Desde sempre me habituei a ouvir que tenho a cara dele, algo que cria em mim um misto de orgulho e receio de nunca estar à altura. Éramos grandes companheiros. Como era bom quando entrávamos no carro, quando ele dizia “vamos onde o nariz nos levar” e o nariz nos levava ao mar, a uma serrania, à busca de coisas simples, ao belo da natureza, ao belo da criação humana. Éramos muito próximos. Não tive tempo de ser um filho rebelde, não sei se o seria noutras circunstâncias, mas sei que ele, enquanto pôde e conseguiu, quis viver os dois filhos que pôs no mundo, ambos tardios, eu o mais novo. Partiu há vinte e cinco anos. “Adeus” foi a última palavra que me disse. Só compreendi que era a despedida – estúpido que sou – quando soube que não voltaria a abraçá-lo, a receber o abraço dele.

Queria honrá-lo com estas poucas linhas. Não consigo. Sei pouco e pouco posso. Só aspiro a honrá-lo com o que faço da vida. Poderei falhar, reconheço, mas tentarei sempre. Chama-se António Simões Veríssimo, nada me orgulha mais do que ser filho dele.

8 Comments:

Blogger Belmiro said...

Retenho neste momento uma lágrima e duvido se, algum dia, estarei à altura de honrar o meu pai, ido há mais de cinco anos, assim em tão simples, emocionais e grandiosas palavras, como tu aqui honras o teu.
Um abraço sentido

21:19

 
Blogger Repórter M said...

Perdi a minha mãe há 9 anos, e sei bem como é difícil transcrever em palavras todo o amor que armazenamos. Conheço bem esse vazio das conversas que nunca se terão, das experiências que nunca serão vividas, e daquela eterna dúvida sobre o que seria a minha vida se... Continuo a aprender a cada dia o longo caminho para passar da saudade dolorosa para uma recordação feliz, que no meu caso passa pela certeza do quanto fui amada. A verdade é que sinto aminha mãe sempre presente, e vem ter comigo em sonhos quando mais preciso. Sei que nunca poderei explicar ao mundo a dimensão extraordinária desta mulher, se calhar porque ainda não foi inventada uma palavra suficientemente bonita.
Percebo cada palavra deste post como se fosse minha, e viajei através dele pelas minhas emoções. Chorei, sorri, arrepiei-me, chorei novamente, e termino com um sorriso de felicidade e gratidão por tudo o que pudemos viver juntas.
Obrigada, POS, por esta fabulosa sessão de terapia!
(sobre este assunto escrevi há tempos uns desabafos aqui: mica.vale.googlepages.com/blue)

00:56

 
Blogger Jorge Simões said...

Nem sei como é que conseguiste escrever isto do princípio ao fim... Um abraço.

12:20

 
Blogger Unknown said...

Acho que o seu pai tambem teria muito orgulho em si
:-)

19:45

 
Blogger patchouly said...

Este texto tocou-me de uma forma pessoal.
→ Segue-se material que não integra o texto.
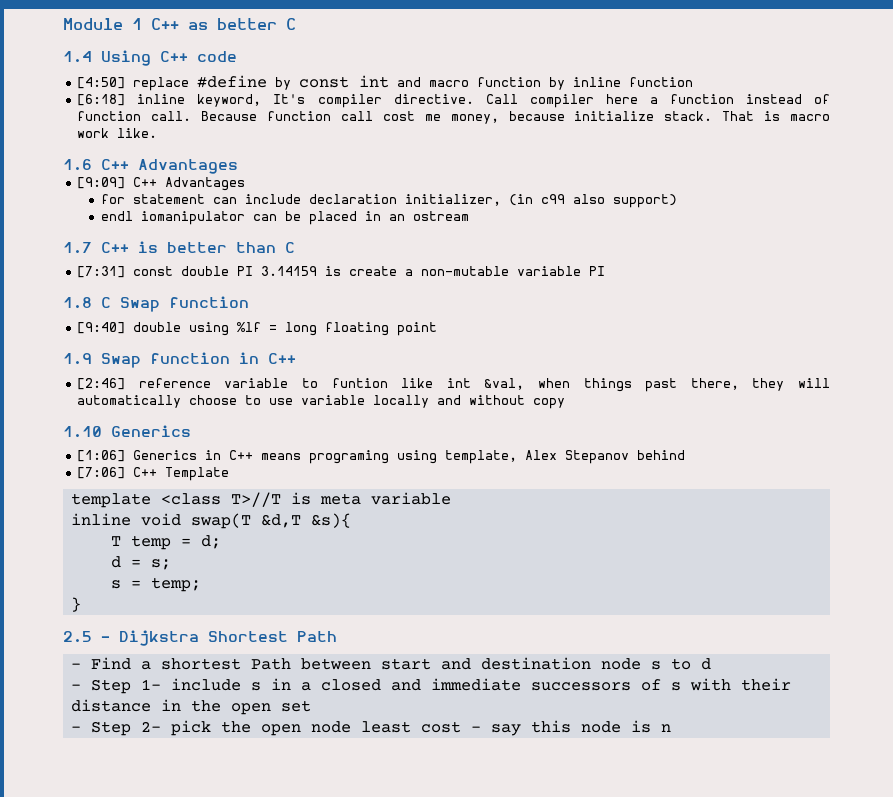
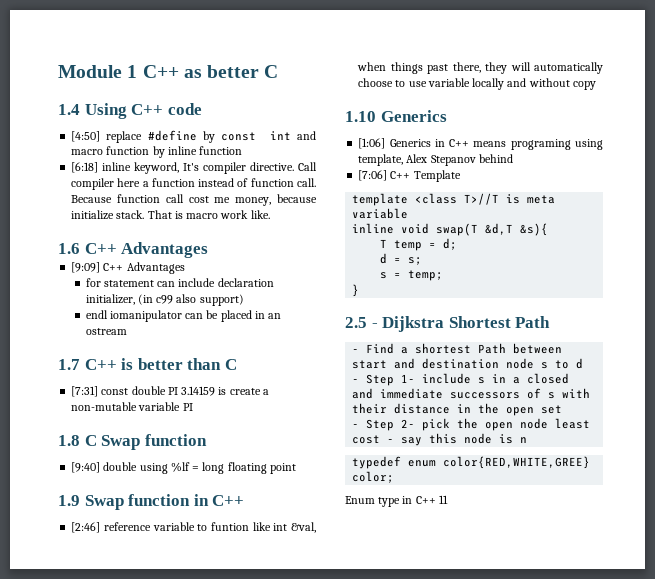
(671, 728) none -> [352,456,591,469] [352,471,395,483] [345,495,448,507] // typedef enum color{RED,WHITE,GREE} color; // Enum type in C++ 11

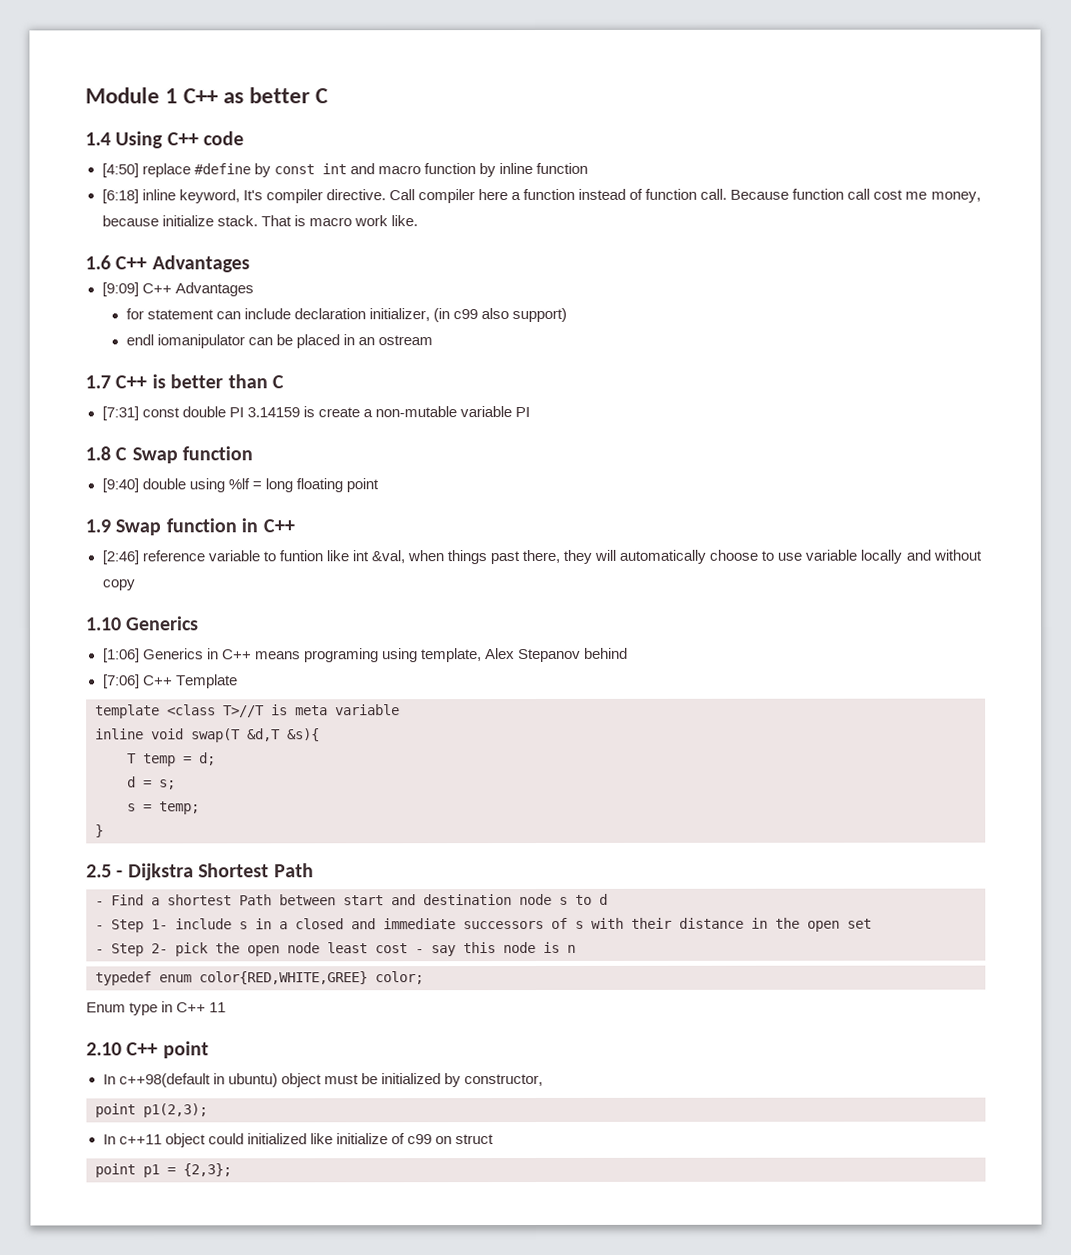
(448, 499) none -> [86,1041,209,1059] [102,1073,543,1088] [95,1103,208,1118] [102,1133,495,1148] [95,1163,232,1178] // 2.10 C++ point // In c++98(default in ubuntu) object must be initialized by constructor, // point p1(2,3); // In c++11 object could initialized like initialize of c99 on struct // point p1 = {2,3};

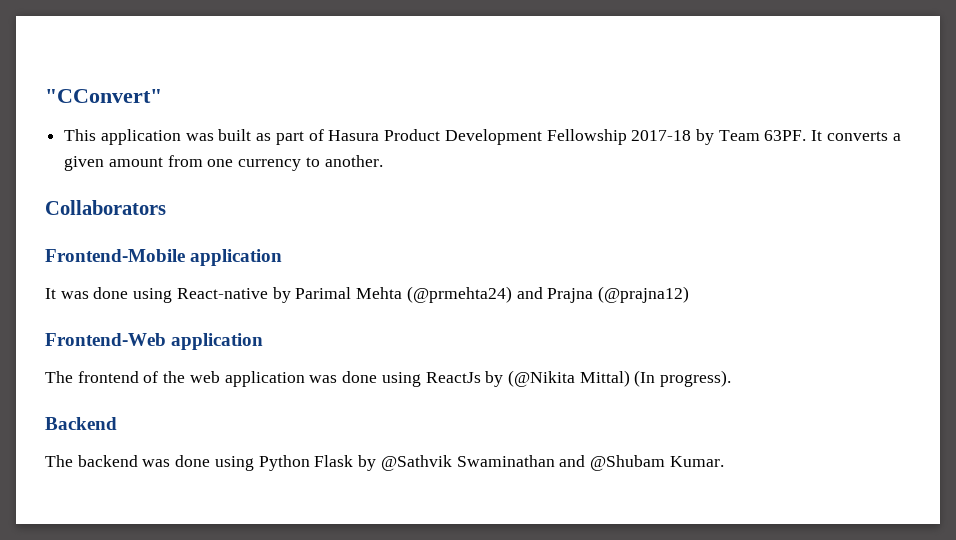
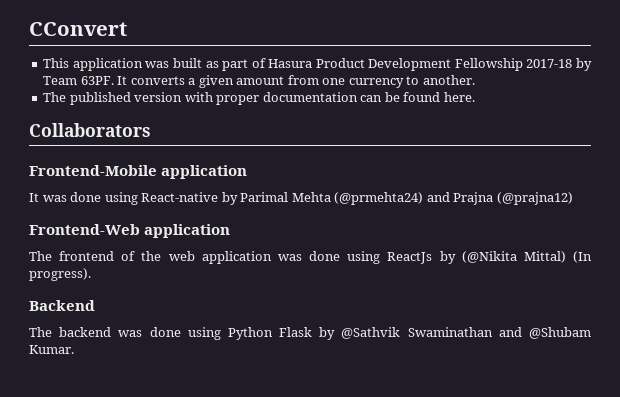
[45,89,162,103] "CConvert" -> [29,22,127,36] CConvert
(383, 161) none -> [43,92,475,105] // The published version with proper documentation can be found here.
Eu tinha mais 10 anos que o POS quando o meu partiu, tembém em Outubro, 27.

Um abraço.

02:28

 
Blogger Leonor said...

Um grande abraço, POS. O meu blogue só existe porque o meu pai partiu. As partidas, esperadas ou não, deixam marcas irreparáveis, um ano ou vinte e cinco depois.

10:33

 
Anonymous Anónimo said...

love (you)

06:12

 
Anonymous Anónimo said...

uma das melhores coisas que eu ja li, ele sabe tudo isso, e mais orgulhoso nao poderia estar.